[SciPy-user] integrate ODE to steady-state?

Nathan Bell wnbell@gmail....
Tue Jun 24 19:51:57 CDT 2008


On Tue, Jun 24, 2008 at 6:45 PM, Zachary Pincus <zachary.pincus@yale.edu> wrote:
>
> Any thoughts on what the easiest way to do this with scipy.integrate
> is? Ideally, I'd just want the solver to take as large steps as
> possible until things converge, and so I don't really care about the
> "time" values. One option would be to use odeint and just tell it to
> integrate to a distant time-point when I'm sure things will be in
> equilibrium, but that seems dorky, wasteful, and potentially incorrect.
>

Regarding numerical methods, you should read about the "Forward Euler"
integrator, which is very simple and intuitive.  For applications
where accuracy is unimportant and a reasonable time step is known a
priori, Forward Euler is sufficient.

Also, explicit ODE integrators (like Forward Euler and Runge-Kutta)
are generally cheap, so the dominant cost of the integration is
usually computing the time derivatives for each variable.

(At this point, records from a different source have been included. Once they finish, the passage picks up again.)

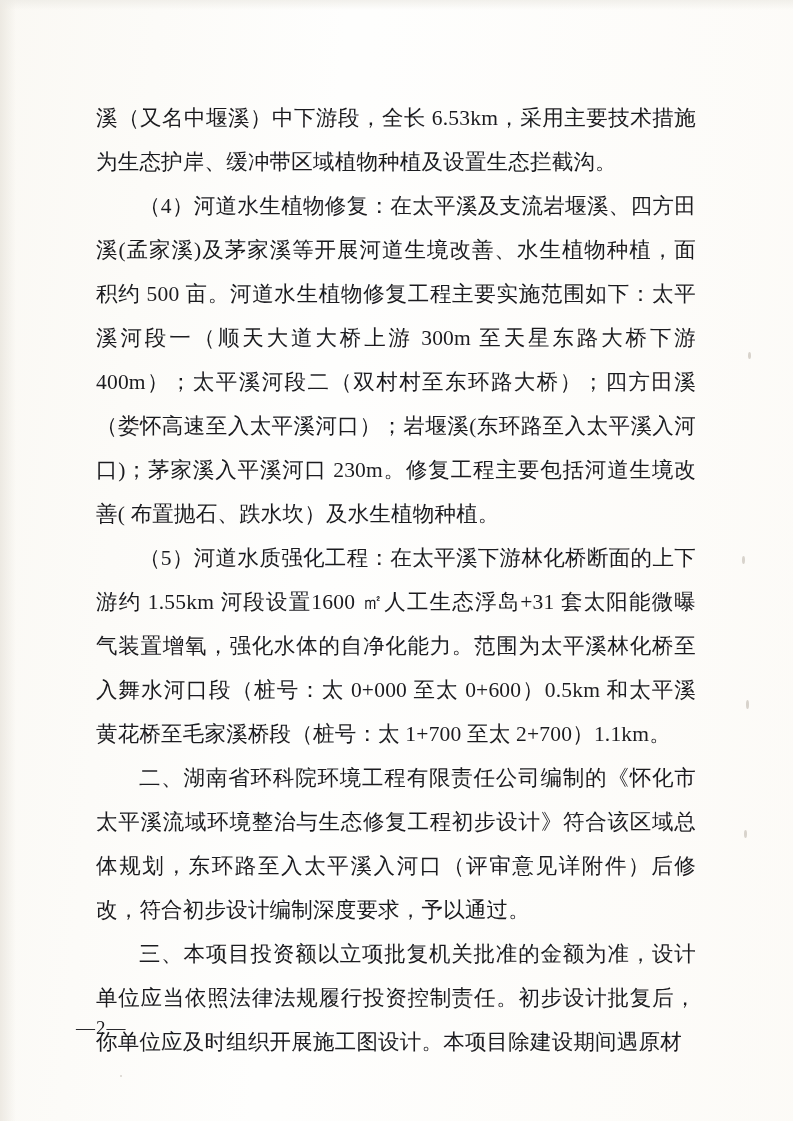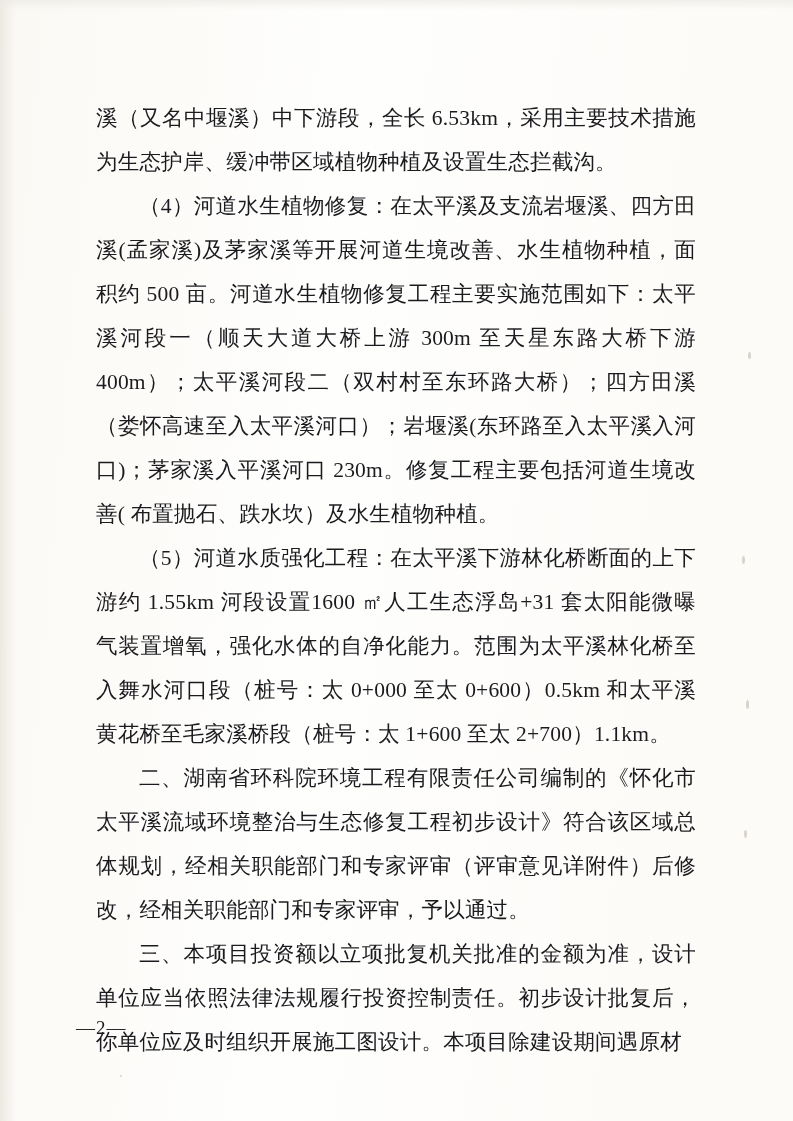--- a/index.html
+++ b/index.html
@@ -91,7 +91,7 @@
   <div class="content">
     <p class="para">溪（又名中堰溪）中下游段，全长 6.53km，采用主要技术措施为生态护岸、缓冲带区域植物种植及设置生态拦截沟。</p>
     <p class="para indent">（4）河道水生植物修复：在太平溪及支流岩堰溪、四方田溪(孟家溪)及茅家溪等开展河道生境改善、水生植物种植，面积约 500 亩。河道水生植物修复工程主要实施范围如下：太平溪河段一（顺天大道大桥上游 300m 至天星东路大桥下游 400m）；太平溪河段二（双村村至东环路大桥）；四方田溪（娄怀高速至入太平溪河口）；岩堰溪(东环路至入太平溪入河口)；茅家溪入平溪河口 230m。修复工程主要包括河道生境改善( 布置抛石、跌水坎）及水生植物种植。</p>
-    <p class="para indent">（5）河道水质强化工程：在太平溪下游林化桥断面的上下游约 1.55km 河段设置1600 ㎡人工生态浮岛+31 套太阳能微曝气装置增氧，强化水体的自净化能力。范围为太平溪林化桥至入舞水河口段（桩号：太 0+000 至太 0+600）0.5km 和太平溪黄花桥至毛家溪桥段（桩号：太 1+600 至太 2+700）1.1km。</p>
+    <p class="para indent">（5）河道水质强化工程：在太平溪下游林化桥断面的上下游约 1.55km 河段设置1600 ㎡人工生态浮岛+31 套太阳能微曝气装置增氧，强化水体的自净化能力。范围为太平溪林化桥至入舞水河口段（桩号：太 0+000 至太 0+600）0.5km 和太平溪黄花桥至毛家溪桥段（桩号：太 1+700 至太 2+700）1.1km。</p>
     <p class="para indent">二、湖南省环科院环境工程有限责任公司编制的《怀化市太平溪流域环境整治与生态修复工程初步设计》符合该区域总体规划，经相关职能部门和专家评审（评审意见详附件）后修改，经相关职能部门和专家评审，予以通过。</p>
     <p class="para indent">三、本项目投资额以立项批复机关批准的金额为准，设计单位应当依照法律法规履行投资控制责任。初步设计批复后，你单位应及时组织开展施工图设计。本项目除建设期间遇原材</p>
   </div>

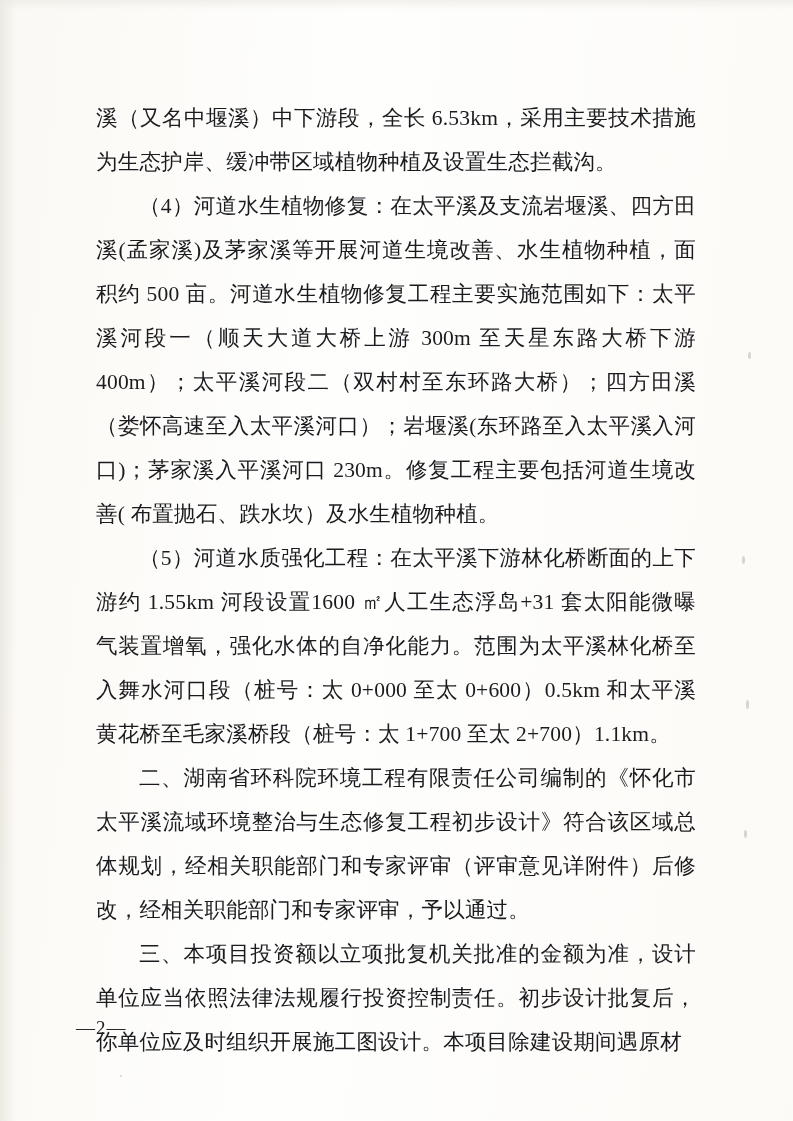--- a/index.html
+++ b/index.html
@@ -92,7 +92,7 @@
     <p class="para">溪（又名中堰溪）中下游段，全长 6.53km，采用主要技术措施为生态护岸、缓冲带区域植物种植及设置生态拦截沟。</p>
     <p class="para indent">（4）河道水生植物修复：在太平溪及支流岩堰溪、四方田溪(孟家溪)及茅家溪等开展河道生境改善、水生植物种植，面积约 500 亩。河道水生植物修复工程主要实施范围如下：太平溪河段一（顺天大道大桥上游 300m 至天星东路大桥下游 400m）；太平溪河段二（双村村至东环路大桥）；四方田溪（娄怀高速至入太平溪河口）；岩堰溪(东环路至入太平溪入河口)；茅家溪入平溪河口 230m。修复工程主要包括河道生境改善( 布置抛石、跌水坎）及水生植物种植。</p>
     <p class="para indent">（5）河道水质强化工程：在太平溪下游林化桥断面的上下游约 1.55km 河段设置1600 ㎡人工生态浮岛+31 套太阳能微曝气装置增氧，强化水体的自净化能力。范围为太平溪林化桥至入舞水河口段（桩号：太 0+000 至太 0+600）0.5km 和太平溪黄花桥至毛家溪桥段（桩号：太 1+700 至太 2+700）1.1km。</p>
-    <p class="para indent">二、湖南省环科院环境工程有限责任公司编制的《怀化市太平溪流域环境整治与生态修复工程初步设计》符合该区域总体规划，经相关职能部门和专家评审（评审意见详附件）后修改，经相关职能部门和专家评审，予以通过。</p>
+    <p class="para indent">二、湖南省环科院环境工程有限责任公司编制的《怀化市太平溪流域环境整治与生态修复工程初步设计》符合该区域总体规划，东环路至入太平溪入河口（评审意见详附件）后修改，符合初步设计编制深度要求，予以通过。</p>
     <p class="para indent">三、本项目投资额以立项批复机关批准的金额为准，设计单位应当依照法律法规履行投资控制责任。初步设计批复后，你单位应及时组织开展施工图设计。本项目除建设期间遇原材</p>
   </div>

You are right that you'll want to take as-large-as-possible timesteps
when integrating through fictitious time.  However, even though the
timescale is arbitrary, the allowable timestep is limited by both the
accuracy of the trajectory (probably not a concern in your case) and
the stability of the system.  In short, there's no free lunch :)

I don't know what interface scipy's ode solvers support, but I would
suggest setting t_final to be a large value and instructing the solver
to use at most N iterations.  I would use an "adaptive" method like
RK45 (or whatever scipy supports) which automatically finds a timestep
that achieves numerical stability and the desired accuracy.

Alternatively, you could use your second proposal, and terminate
relaxation when the functional is sufficiently small.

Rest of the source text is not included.